Union leaders have rounded angrily on Work and Pensions Secretary Iain Duncan Smith after he suggested the unemployed should "get on a bus" to look for jobs.
Mr Duncan Smith was accused of a "calculated insult" to the jobless in remarks that carried echoes of Norman Tebbit's infamous suggestion during the downturn of the 1980s that the unemployed should get on their bikes to find work.
The Government has acknowledged that almost 500,000 public sector workers are set to lose their jobs as a result of the cuts set out in Chancellor George Osborne's spending review on Wednesday.
Interviewed on the BBC2's Newsnight about the cuts, Mr Duncan Smith said: "The truth is there are jobs. They may not be absolutely in the town you are living in. They may be in a neighbouring town."
He pointed to Merthyr Tydfil, South Wales, as an example of a place where people had become "static" and "didn't know if they got on the bus, an hour's journey they'd be in Cardiff and they could look for the job there".

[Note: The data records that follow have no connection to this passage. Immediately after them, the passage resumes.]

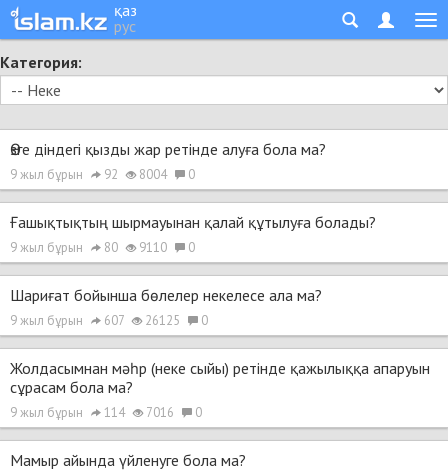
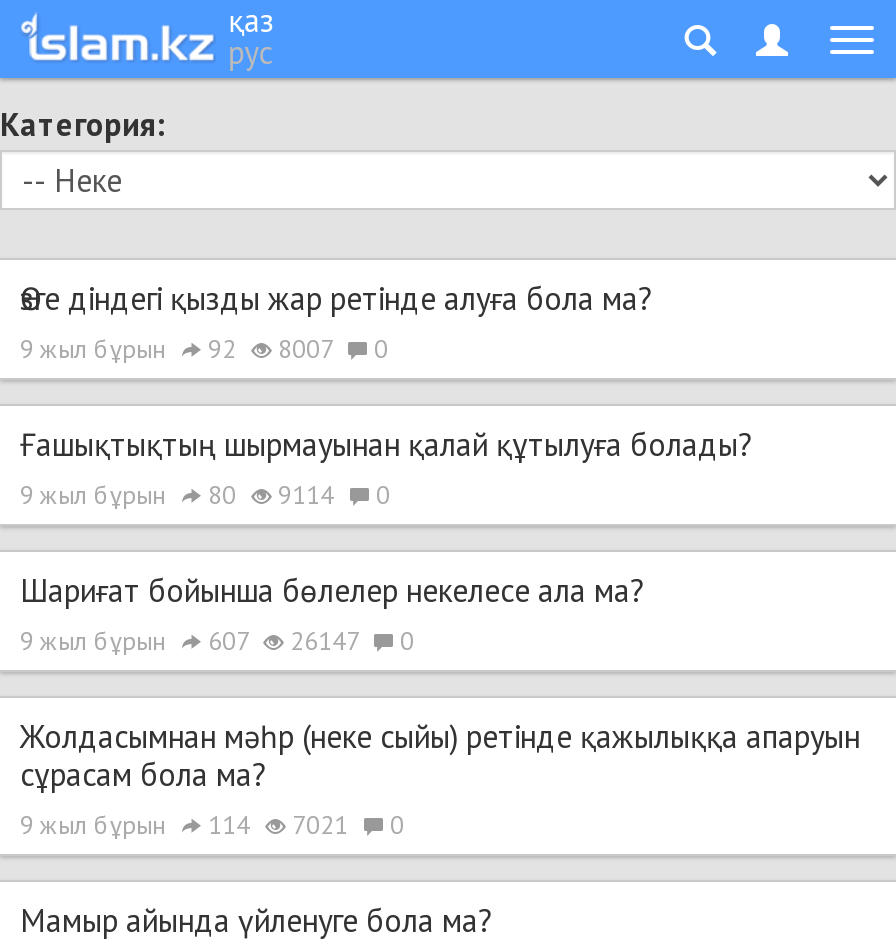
- 9 жыл бұрын 92 8004 0
+ 9 жыл бұрын 92 8007 0

- 9 жыл бұрын 80 9110 0
+ 9 жыл бұрын 80 9114 0

- 9 жыл бұрын 607 26125 0
+ 9 жыл бұрын 607 26147 0

- 9 жыл бұрын 114 7016 0
+ 9 жыл бұрын 114 7021 0
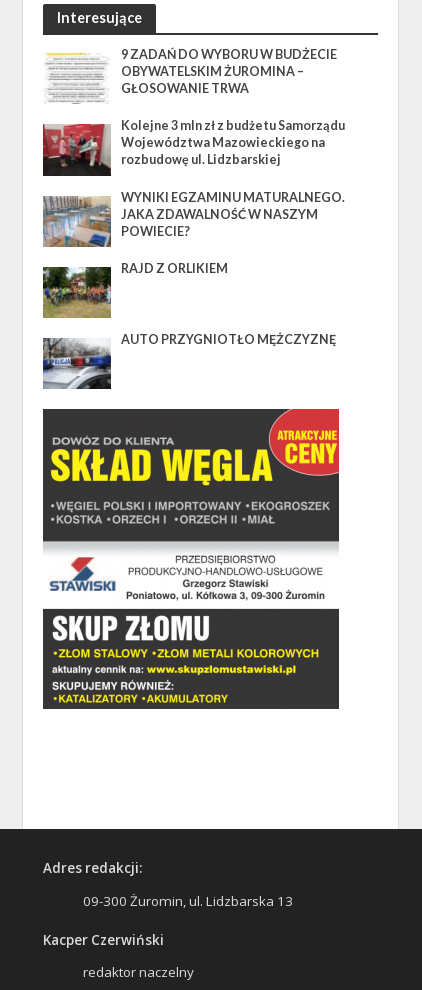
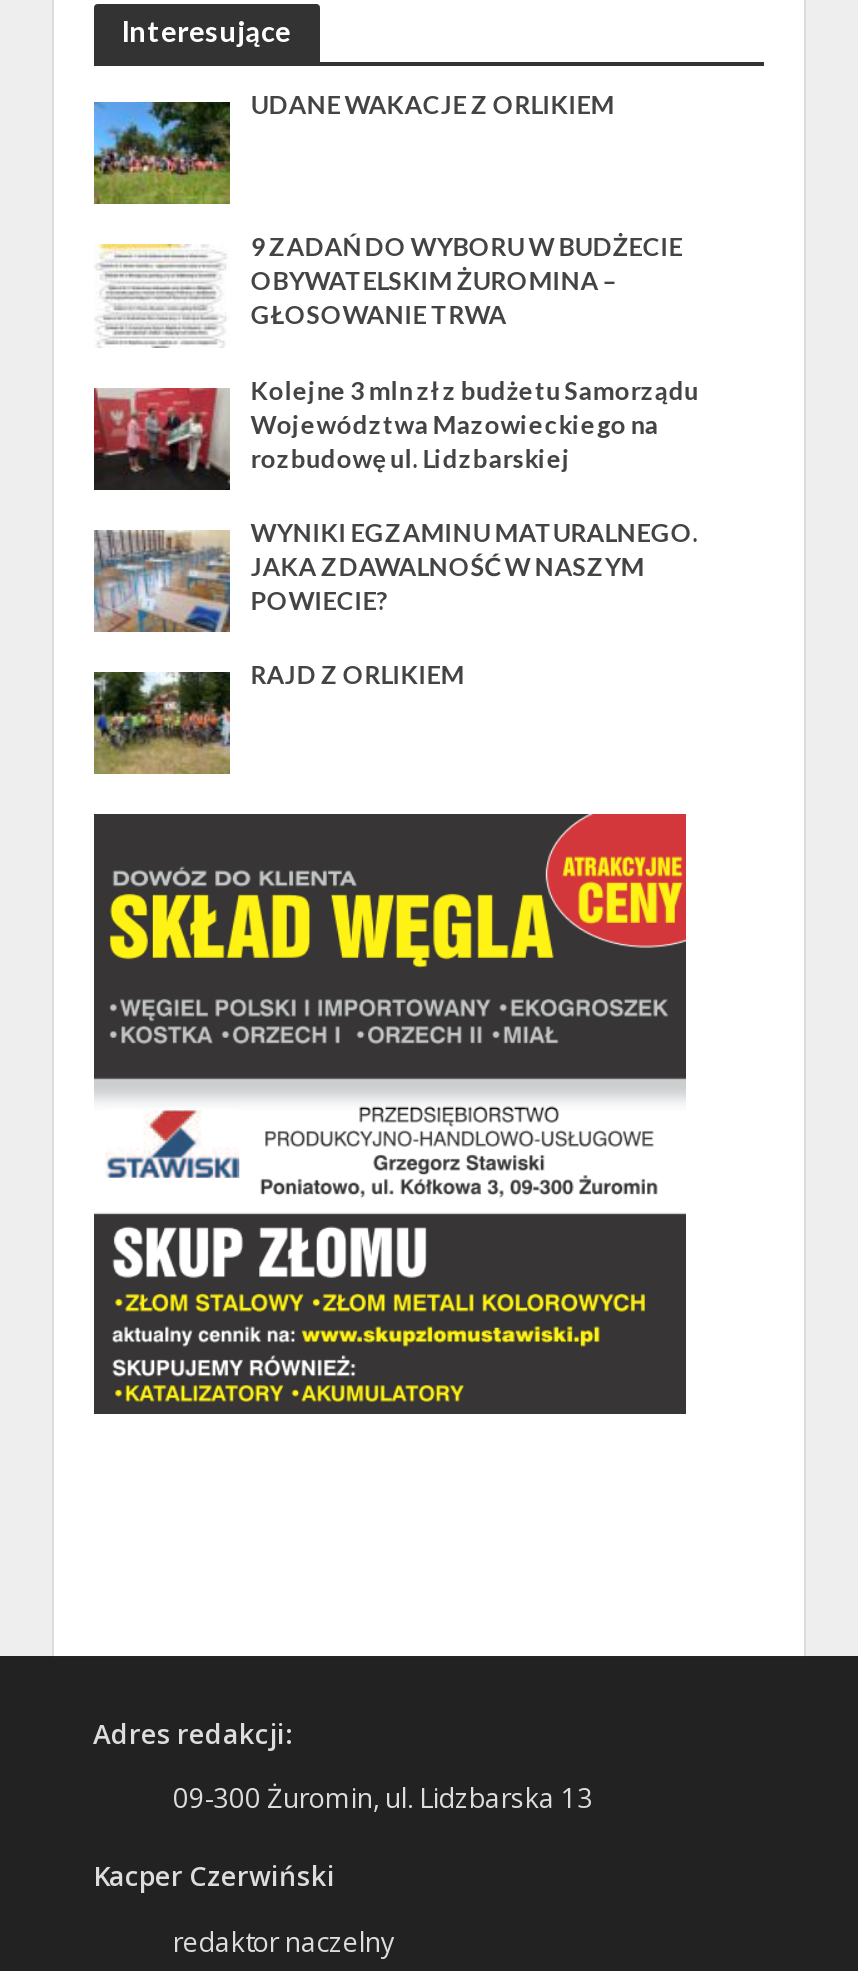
+ [image]
+ UDANE WAKACJE Z ORLIKIEM

moved down: [image] | 9 ZADAŃ DO WYBORU W BUDŻECIE | OBYWATELSKIM ŻUROMINA – | ... | POWIECIE? | RAJD Z ORLIKIEM

moved down: [image]

- [image]
- AUTO PRZYGNIOTŁO MĘŻCZYZNĘ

He added: "We need to recognise the jobs often don't come to you. Sometimes you need to go to the jobs."
Downing Street said that he had simply been making the case for flexible labour markets, of which Prime Minister David Cameron was "in favour". However the comments drew a furious response from the unions, with Unite assistant general secretary Len McCluskey saying they showed that the Tories remained the "nasty party".

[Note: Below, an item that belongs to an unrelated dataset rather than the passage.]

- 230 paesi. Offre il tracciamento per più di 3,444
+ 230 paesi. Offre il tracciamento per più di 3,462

"Can the ConDem coalition really believe that the unemployment being created by savage Government cuts will be fixed by having people wandering across the country with their meagre possessions crammed into the luggage racks of buses?" he said.

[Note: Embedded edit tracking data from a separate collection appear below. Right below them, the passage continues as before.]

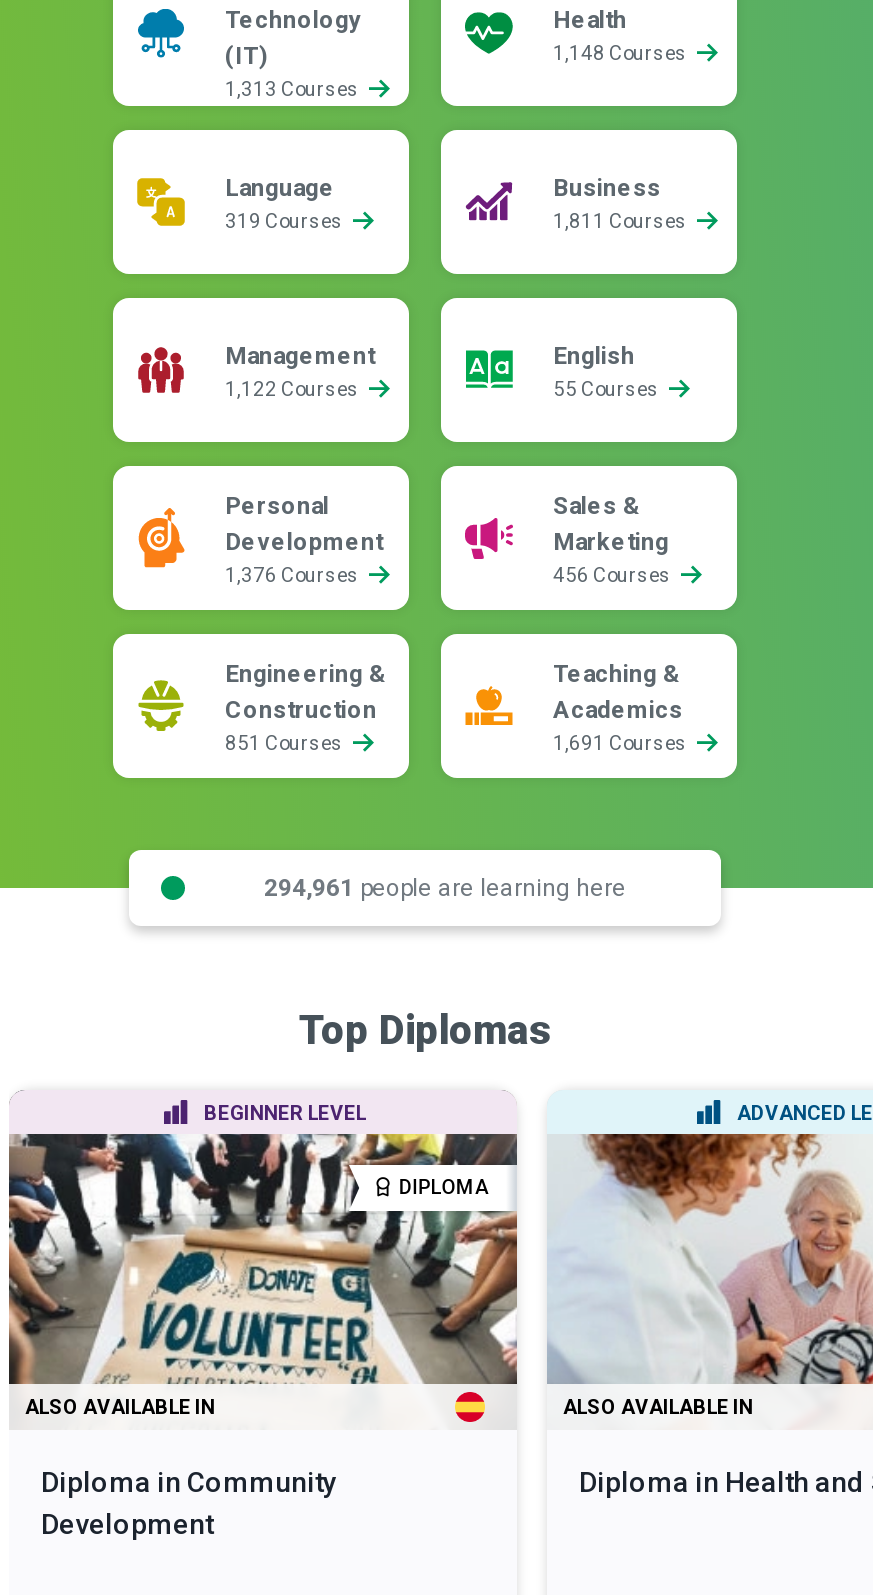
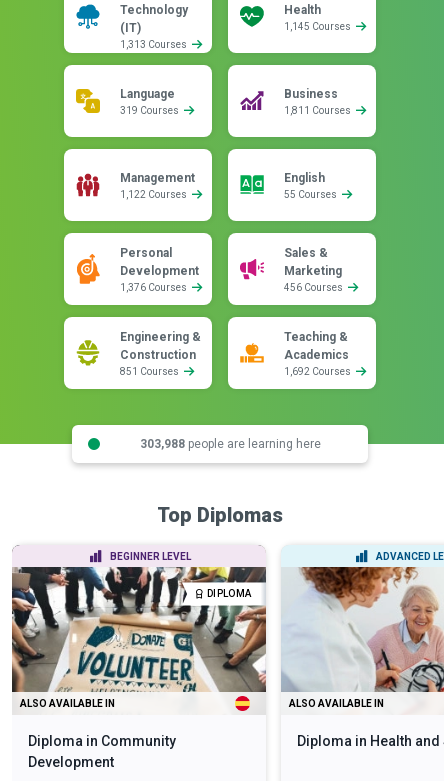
- 1,148 Courses
+ 1,145 Courses

- 1,691 Courses
+ 1,692 Courses

- 294,961 people are learning here
+ 303,988 people are learning here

Unite national officer Graham Stevenson said that Mr Duncan Smith's remarks came as Government cuts meant that bus services were in decline: "Iain Duncan Smith is callously telling people to get on a bus to look for a job but the Tories are actually cutting bus services."
But Mr Duncan Smith defended his call: "The unions are showing themselves to be totally out of touch with reality with these pathetic remarks. They seem to be suggesting that anyone who commutes to work is somehow doing the wrong thing. I would suggest they apologise and recognise that ordinary, decent people want to improve their lives and do the right thing for their families and so value work and get on the bus."